Optical Character Recognition (OCR) is a technology that allows computers to interpret pixels on image files as characters and words. This process makes the pixel data useful for higher-level tasks such as data extraction, content-based classification, sentiment analysis, creation of searchable PDF, and so on.
For these tasks, you need to have the text. But when a scanned image is just an array of pixels. OCR is a set of technologies that deal with interpreting these pixels and providing more useful text data.
When dealing with business documents, OCR needs to handle a variety of writing and printing styles. The topmost distinction here is machine-printed versus handwritten. The technology applied to recognize machine print can differ vastly from handprint. However, that depends on what kind of handwriting you are dealing with. If the handwriting is constrained (which means all the characters are separated, not connected), the techniques aren’t so different from detecting machine print. If it is unconstrained, also known as cursive, the game changes because now you can no longer detect individual characters.
Let’s look at each of these problems one at a time and see how OCR and related technology works. I will ignore the problem of grayscale and color images and assume all our business documents are back&white. In real life, you would either use image perfection software to convert color to black&and white or, depending on the OCR software, let it handle that.

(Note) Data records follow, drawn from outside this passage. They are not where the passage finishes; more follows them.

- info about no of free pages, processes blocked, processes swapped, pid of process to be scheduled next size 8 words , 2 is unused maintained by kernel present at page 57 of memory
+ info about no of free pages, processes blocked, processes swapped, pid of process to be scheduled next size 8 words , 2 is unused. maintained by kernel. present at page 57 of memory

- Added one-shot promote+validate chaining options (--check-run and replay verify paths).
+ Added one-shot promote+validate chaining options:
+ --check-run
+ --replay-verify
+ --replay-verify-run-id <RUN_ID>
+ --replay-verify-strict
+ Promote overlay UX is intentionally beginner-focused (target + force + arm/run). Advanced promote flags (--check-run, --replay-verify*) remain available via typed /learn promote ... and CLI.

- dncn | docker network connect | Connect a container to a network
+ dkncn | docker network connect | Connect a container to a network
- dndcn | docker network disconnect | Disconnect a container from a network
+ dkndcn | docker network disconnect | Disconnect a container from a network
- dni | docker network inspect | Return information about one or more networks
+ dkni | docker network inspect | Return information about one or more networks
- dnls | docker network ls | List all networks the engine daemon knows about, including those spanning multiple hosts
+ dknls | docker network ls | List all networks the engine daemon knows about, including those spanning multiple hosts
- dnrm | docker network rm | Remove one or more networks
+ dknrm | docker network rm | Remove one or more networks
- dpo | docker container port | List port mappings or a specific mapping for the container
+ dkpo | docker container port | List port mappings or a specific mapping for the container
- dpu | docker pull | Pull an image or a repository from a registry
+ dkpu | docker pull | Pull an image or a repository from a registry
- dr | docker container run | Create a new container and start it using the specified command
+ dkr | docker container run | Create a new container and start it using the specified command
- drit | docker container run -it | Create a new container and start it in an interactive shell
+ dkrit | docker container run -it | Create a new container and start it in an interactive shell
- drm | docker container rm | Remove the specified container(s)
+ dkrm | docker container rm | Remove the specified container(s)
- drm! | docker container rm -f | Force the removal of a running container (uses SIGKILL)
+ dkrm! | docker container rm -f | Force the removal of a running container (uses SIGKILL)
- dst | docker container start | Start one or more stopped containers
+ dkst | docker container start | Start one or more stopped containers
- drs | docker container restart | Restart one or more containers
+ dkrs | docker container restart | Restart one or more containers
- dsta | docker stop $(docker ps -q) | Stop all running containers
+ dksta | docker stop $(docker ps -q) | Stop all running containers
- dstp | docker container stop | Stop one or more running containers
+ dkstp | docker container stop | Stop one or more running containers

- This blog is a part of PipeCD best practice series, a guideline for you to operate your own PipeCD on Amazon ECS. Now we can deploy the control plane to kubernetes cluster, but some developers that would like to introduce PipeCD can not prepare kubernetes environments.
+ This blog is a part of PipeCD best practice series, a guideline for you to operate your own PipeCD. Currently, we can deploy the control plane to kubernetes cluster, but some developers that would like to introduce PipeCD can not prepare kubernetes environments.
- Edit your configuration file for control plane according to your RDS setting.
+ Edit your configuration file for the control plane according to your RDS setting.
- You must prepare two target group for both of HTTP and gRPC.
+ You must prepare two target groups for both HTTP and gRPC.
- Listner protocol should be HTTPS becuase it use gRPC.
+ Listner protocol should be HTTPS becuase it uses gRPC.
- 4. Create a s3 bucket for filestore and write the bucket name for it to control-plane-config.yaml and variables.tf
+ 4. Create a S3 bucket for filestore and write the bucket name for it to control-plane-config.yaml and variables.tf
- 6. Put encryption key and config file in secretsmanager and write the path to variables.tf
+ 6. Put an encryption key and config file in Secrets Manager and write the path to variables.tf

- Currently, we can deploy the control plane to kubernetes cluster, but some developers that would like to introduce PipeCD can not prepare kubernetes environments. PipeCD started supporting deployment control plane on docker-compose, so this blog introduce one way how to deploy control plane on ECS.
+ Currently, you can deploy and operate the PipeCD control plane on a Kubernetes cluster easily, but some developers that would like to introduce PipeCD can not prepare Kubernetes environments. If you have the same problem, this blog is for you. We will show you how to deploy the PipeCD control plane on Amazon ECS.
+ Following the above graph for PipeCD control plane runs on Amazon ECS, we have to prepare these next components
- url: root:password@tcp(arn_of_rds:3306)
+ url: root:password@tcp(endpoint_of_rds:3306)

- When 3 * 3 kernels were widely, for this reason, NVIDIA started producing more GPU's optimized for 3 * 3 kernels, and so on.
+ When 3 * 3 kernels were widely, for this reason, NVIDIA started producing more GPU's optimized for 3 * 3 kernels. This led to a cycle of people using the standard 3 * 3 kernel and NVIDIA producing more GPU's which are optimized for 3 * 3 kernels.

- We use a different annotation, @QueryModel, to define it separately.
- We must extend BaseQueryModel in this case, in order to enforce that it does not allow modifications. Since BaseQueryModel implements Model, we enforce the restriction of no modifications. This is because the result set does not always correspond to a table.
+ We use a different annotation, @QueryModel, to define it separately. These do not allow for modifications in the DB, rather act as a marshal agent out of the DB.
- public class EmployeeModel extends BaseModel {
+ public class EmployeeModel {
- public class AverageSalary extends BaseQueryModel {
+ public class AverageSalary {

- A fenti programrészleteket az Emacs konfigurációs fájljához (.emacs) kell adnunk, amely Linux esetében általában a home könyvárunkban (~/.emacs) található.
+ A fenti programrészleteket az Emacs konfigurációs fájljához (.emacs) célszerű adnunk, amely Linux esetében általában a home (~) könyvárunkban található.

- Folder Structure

The classic approach to OCR for machine printed text consists of 2 steps:
Segment the image into small snippets of individual characters
Classify each snippet to find the closest matching computer character
Step one works here because the text is constrained, which means the characters are not connected. This allows a developer to use imaging algorithms to find connected black pixels, which form characters, and each character is surrounded completely by white pixels. Once the algorithm isolates an “m” as a small image, step 2 sends that image to a neural network that was trained on thousands of different “m”s and all other characters and it will return a score. The higher the score for each possible computer character, the more likely our “m” is an actual m. You may already know that you need to train a neural network on thousands of examples for a single character. Why so many? Well, there is no one “m” when you scan a document. In fact, “m”s look very different depending on the font but mainly depending on the little artifacts caused by scanning. It should always look like this, then life would be easy:
Here are some examples of real “m”s from scanned documents:
While the many appearances of a character are the main challenge for step 2, step 1’s challenge is connected characters. Didn’t I just say they are unconnected? Well in theory. In practice they are often connected when scanned, here are some examples
You can probably read most of these examples. But a computer has a really hard time separating connected characters. For example, is this just an “m” or is this a connected “r” and n”?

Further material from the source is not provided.